### Exercise objective
Reproduce every record below, character by character.

### Extracted material

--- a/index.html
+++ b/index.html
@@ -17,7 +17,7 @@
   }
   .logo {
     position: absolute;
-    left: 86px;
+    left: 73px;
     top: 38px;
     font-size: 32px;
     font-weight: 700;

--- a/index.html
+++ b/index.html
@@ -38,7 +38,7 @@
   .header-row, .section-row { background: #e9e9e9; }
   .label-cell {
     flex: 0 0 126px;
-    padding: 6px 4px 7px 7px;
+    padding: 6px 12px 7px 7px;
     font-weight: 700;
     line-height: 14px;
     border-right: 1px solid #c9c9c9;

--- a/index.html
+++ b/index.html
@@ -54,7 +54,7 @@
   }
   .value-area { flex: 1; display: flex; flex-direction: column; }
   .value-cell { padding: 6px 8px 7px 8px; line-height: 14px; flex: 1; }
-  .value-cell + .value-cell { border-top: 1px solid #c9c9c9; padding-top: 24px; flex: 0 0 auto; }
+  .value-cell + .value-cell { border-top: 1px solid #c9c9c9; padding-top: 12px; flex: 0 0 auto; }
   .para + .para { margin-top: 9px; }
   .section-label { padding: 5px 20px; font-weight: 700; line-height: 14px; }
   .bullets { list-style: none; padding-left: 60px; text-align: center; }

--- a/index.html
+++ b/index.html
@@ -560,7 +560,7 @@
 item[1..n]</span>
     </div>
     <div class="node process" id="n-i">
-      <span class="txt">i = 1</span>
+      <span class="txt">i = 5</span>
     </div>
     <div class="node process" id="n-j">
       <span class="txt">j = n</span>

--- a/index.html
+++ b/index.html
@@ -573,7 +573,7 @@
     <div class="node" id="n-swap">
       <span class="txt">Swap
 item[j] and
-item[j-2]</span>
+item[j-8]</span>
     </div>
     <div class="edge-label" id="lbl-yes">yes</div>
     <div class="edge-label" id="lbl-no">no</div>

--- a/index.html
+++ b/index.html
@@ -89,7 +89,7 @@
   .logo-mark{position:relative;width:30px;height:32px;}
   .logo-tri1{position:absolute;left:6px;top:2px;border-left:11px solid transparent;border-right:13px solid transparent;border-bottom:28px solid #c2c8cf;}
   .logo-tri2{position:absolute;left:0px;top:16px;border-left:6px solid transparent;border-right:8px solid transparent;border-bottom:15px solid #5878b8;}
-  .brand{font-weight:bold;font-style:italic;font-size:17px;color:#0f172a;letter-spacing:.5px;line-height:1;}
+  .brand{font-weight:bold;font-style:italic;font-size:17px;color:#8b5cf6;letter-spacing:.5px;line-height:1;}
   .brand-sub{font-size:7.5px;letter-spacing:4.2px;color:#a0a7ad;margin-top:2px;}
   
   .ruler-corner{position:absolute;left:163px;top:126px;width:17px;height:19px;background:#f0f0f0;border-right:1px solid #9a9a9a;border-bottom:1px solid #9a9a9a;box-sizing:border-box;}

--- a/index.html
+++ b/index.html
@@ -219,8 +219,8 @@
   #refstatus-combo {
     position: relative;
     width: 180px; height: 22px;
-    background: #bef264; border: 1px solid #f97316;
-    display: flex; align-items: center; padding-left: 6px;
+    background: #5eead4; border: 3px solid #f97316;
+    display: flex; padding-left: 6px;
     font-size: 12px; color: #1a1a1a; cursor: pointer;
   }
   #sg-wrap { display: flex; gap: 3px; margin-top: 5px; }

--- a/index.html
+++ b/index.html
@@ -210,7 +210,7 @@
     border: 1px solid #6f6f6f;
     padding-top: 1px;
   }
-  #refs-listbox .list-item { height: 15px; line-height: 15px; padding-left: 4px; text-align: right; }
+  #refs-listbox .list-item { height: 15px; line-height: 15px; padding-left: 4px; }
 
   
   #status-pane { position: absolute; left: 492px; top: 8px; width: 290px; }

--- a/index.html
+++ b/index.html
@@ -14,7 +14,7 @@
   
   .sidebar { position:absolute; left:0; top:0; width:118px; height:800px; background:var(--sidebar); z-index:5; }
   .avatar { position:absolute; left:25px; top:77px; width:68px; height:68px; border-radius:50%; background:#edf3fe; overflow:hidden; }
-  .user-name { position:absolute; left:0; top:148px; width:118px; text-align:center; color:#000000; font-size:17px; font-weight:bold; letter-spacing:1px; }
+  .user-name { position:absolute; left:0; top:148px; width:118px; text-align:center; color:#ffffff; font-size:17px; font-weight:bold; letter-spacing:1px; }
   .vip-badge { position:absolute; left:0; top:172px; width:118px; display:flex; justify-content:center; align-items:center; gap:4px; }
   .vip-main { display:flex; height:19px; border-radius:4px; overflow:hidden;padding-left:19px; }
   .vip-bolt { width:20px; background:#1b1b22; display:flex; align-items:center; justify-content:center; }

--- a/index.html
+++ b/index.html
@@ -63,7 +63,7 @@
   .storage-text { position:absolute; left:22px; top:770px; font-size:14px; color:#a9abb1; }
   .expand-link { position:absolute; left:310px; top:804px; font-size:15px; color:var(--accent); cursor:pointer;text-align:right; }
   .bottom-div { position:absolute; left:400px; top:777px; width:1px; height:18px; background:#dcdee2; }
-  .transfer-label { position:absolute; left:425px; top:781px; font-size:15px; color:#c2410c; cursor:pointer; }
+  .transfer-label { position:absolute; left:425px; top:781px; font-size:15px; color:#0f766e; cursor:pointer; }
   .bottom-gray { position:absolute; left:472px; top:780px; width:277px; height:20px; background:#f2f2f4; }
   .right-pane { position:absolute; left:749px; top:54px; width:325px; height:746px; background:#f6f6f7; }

### Expected answer
--- a/index.html
+++ b/index.html
@@ -17,7 +17,7 @@
   }
   .logo {
     position: absolute;
-    left: 86px;
+    left: 73px;
     top: 38px;
     font-size: 32px;
     font-weight: 700;

--- a/index.html
+++ b/index.html
@@ -38,7 +38,7 @@
   .header-row, .section-row { background: #e9e9e9; }
   .label-cell {
     flex: 0 0 126px;
-    padding: 6px 4px 7px 7px;
+    padding: 6px 12px 7px 7px;
     font-weight: 700;
     line-height: 14px;
     border-right: 1px solid #c9c9c9;

--- a/index.html
+++ b/index.html
@@ -54,7 +54,7 @@
   }
   .value-area { flex: 1; display: flex; flex-direction: column; }
   .value-cell { padding: 6px 8px 7px 8px; line-height: 14px; flex: 1; }
-  .value-cell + .value-cell { border-top: 1px solid #c9c9c9; padding-top: 24px; flex: 0 0 auto; }
+  .value-cell + .value-cell { border-top: 1px solid #c9c9c9; padding-top: 12px; flex: 0 0 auto; }
   .para + .para { margin-top: 9px; }
   .section-label { padding: 5px 20px; font-weight: 700; line-height: 14px; }
   .bullets { list-style: none; padding-left: 60px; text-align: center; }

--- a/index.html
+++ b/index.html
@@ -560,7 +560,7 @@
 item[1..n]</span>
     </div>
     <div class="node process" id="n-i">
-      <span class="txt">i = 1</span>
+      <span class="txt">i = 5</span>
     </div>
     <div class="node process" id="n-j">
       <span class="txt">j = n</span>

--- a/index.html
+++ b/index.html
@@ -573,7 +573,7 @@
     <div class="node" id="n-swap">
       <span class="txt">Swap
 item[j] and
-item[j-2]</span>
+item[j-8]</span>
     </div>
     <div class="edge-label" id="lbl-yes">yes</div>
     <div class="edge-label" id="lbl-no">no</div>

--- a/index.html
+++ b/index.html
@@ -89,7 +89,7 @@
   .logo-mark{position:relative;width:30px;height:32px;}
   .logo-tri1{position:absolute;left:6px;top:2px;border-left:11px solid transparent;border-right:13px solid transparent;border-bottom:28px solid #c2c8cf;}
   .logo-tri2{position:absolute;left:0px;top:16px;border-left:6px solid transparent;border-right:8px solid transparent;border-bottom:15px solid #5878b8;}
-  .brand{font-weight:bold;font-style:italic;font-size:17px;color:#0f172a;letter-spacing:.5px;line-height:1;}
+  .brand{font-weight:bold;font-style:italic;font-size:17px;color:#8b5cf6;letter-spacing:.5px;line-height:1;}
   .brand-sub{font-size:7.5px;letter-spacing:4.2px;color:#a0a7ad;margin-top:2px;}
   
   .ruler-corner{position:absolute;left:163px;top:126px;width:17px;height:19px;background:#f0f0f0;border-right:1px solid #9a9a9a;border-bottom:1px solid #9a9a9a;box-sizing:border-box;}

--- a/index.html
+++ b/index.html
@@ -219,8 +219,8 @@
   #refstatus-combo {
     position: relative;
     width: 180px; height: 22px;
-    background: #bef264; border: 1px solid #f97316;
-    display: flex; align-items: center; padding-left: 6px;
+    background: #5eead4; border: 3px solid #f97316;
+    display: flex; padding-left: 6px;
     font-size: 12px; color: #1a1a1a; cursor: pointer;
   }
   #sg-wrap { display: flex; gap: 3px; margin-top: 5px; }

--- a/index.html
+++ b/index.html
@@ -210,7 +210,7 @@
     border: 1px solid #6f6f6f;
     padding-top: 1px;
   }
-  #refs-listbox .list-item { height: 15px; line-height: 15px; padding-left: 4px; text-align: right; }
+  #refs-listbox .list-item { height: 15px; line-height: 15px; padding-left: 4px; }
 
   
   #status-pane { position: absolute; left: 492px; top: 8px; width: 290px; }

--- a/index.html
+++ b/index.html
@@ -14,7 +14,7 @@
   
   .sidebar { position:absolute; left:0; top:0; width:118px; height:800px; background:var(--sidebar); z-index:5; }
   .avatar { position:absolute; left:25px; top:77px; width:68px; height:68px; border-radius:50%; background:#edf3fe; overflow:hidden; }
-  .user-name { position:absolute; left:0; top:148px; width:118px; text-align:center; color:#000000; font-size:17px; font-weight:bold; letter-spacing:1px; }
+  .user-name { position:absolute; left:0; top:148px; width:118px; text-align:center; color:#ffffff; font-size:17px; font-weight:bold; letter-spacing:1px; }
   .vip-badge { position:absolute; left:0; top:172px; width:118px; display:flex; justify-content:center; align-items:center; gap:4px; }
   .vip-main { display:flex; height:19px; border-radius:4px; overflow:hidden;padding-left:19px; }
   .vip-bolt { width:20px; background:#1b1b22; display:flex; align-items:center; justify-content:center; }

--- a/index.html
+++ b/index.html
@@ -63,7 +63,7 @@
   .storage-text { position:absolute; left:22px; top:770px; font-size:14px; color:#a9abb1; }
   .expand-link { position:absolute; left:310px; top:804px; font-size:15px; color:var(--accent); cursor:pointer;text-align:right; }
   .bottom-div { position:absolute; left:400px; top:777px; width:1px; height:18px; background:#dcdee2; }
-  .transfer-label { position:absolute; left:425px; top:781px; font-size:15px; color:#c2410c; cursor:pointer; }
+  .transfer-label { position:absolute; left:425px; top:781px; font-size:15px; color:#0f766e; cursor:pointer; }
   .bottom-gray { position:absolute; left:472px; top:780px; width:277px; height:20px; background:#f2f2f4; }
   .right-pane { position:absolute; left:749px; top:54px; width:325px; height:746px; background:#f6f6f7; }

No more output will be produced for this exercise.